Itemized modification records
_ _ _ _ _ _ _

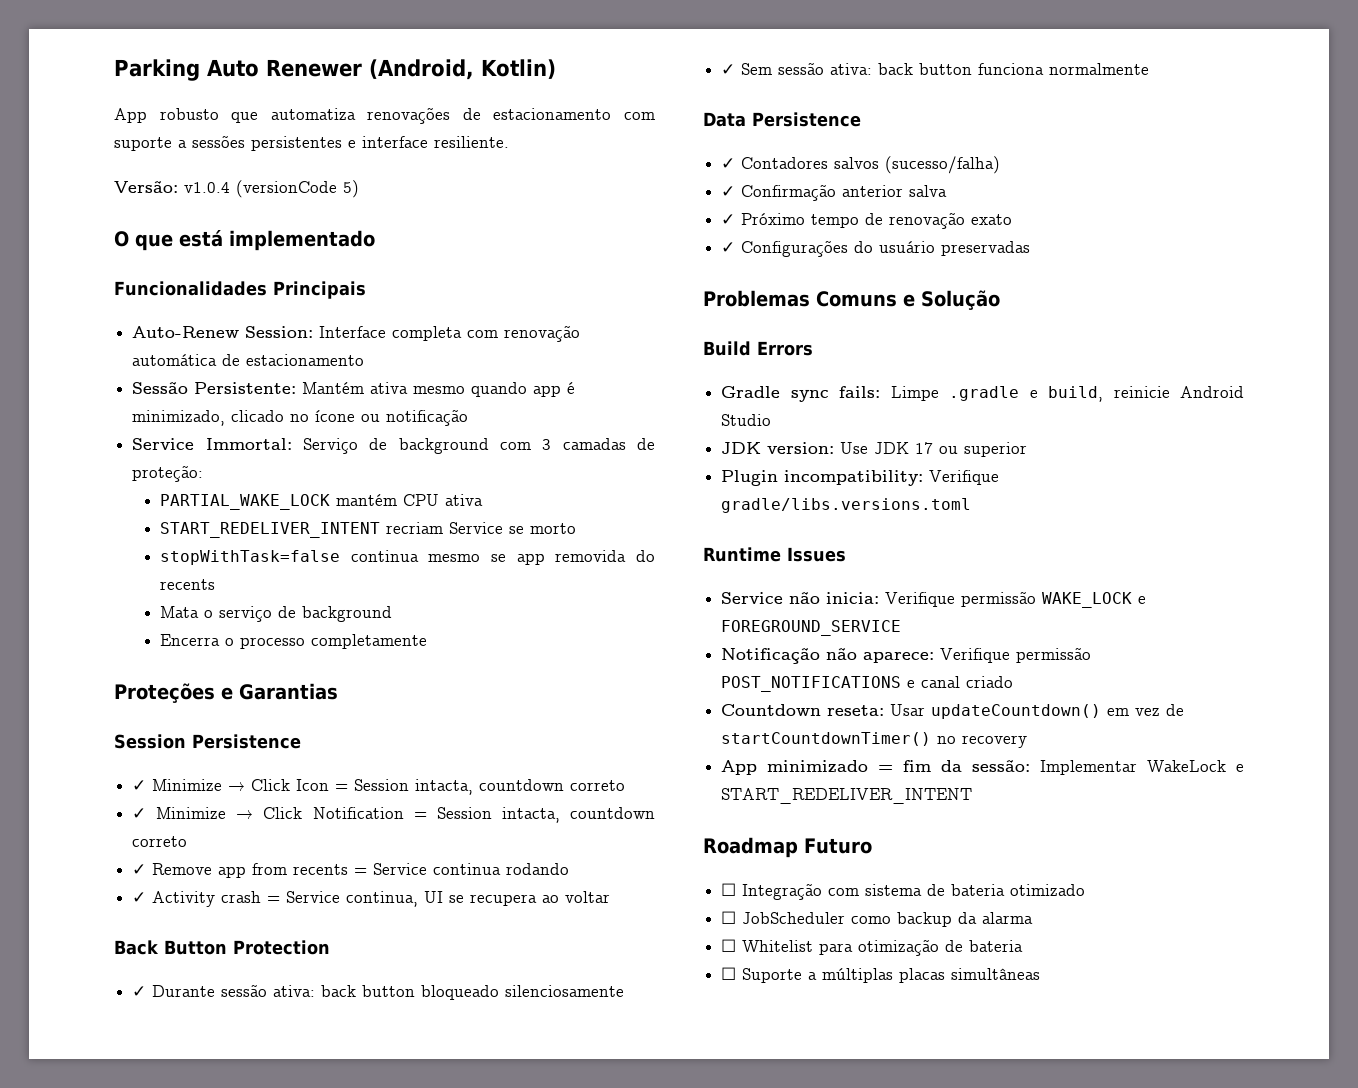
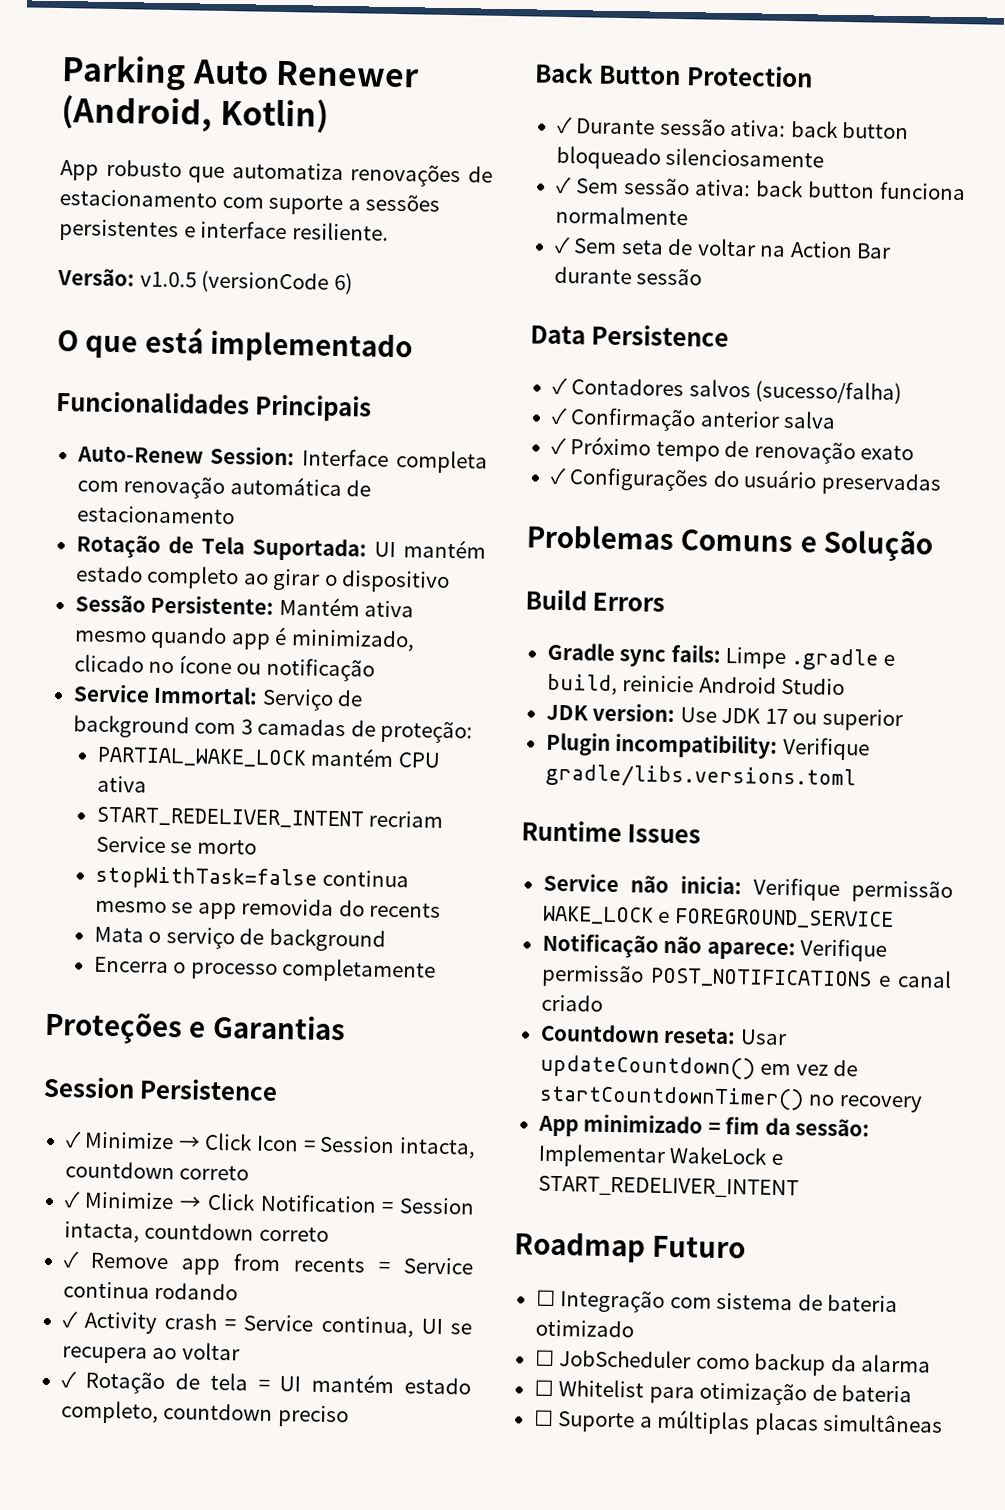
- Versão: v1.0.4 (versionCode 5)
+ Versão: v1.0.5 (versionCode 6)
+ Rotação de Tela Suportada: UI mantém estado completo ao girar o dispositivo
+ ✓ Rotação de tela = UI mantém estado completo, countdown preciso
+ ✓ Sem seta de voltar na Action Bar durante sessão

_ _ _ _ _ _ _

Exercise details: Would you return, unchanged, the lines from the one containing "completo, countdown preciso" through the end of the entries?

Answer for the task:
+ ✓ Rotação de tela = UI mantém estado completo, countdown preciso
+ ✓ Sem seta de voltar na Action Bar durante sessão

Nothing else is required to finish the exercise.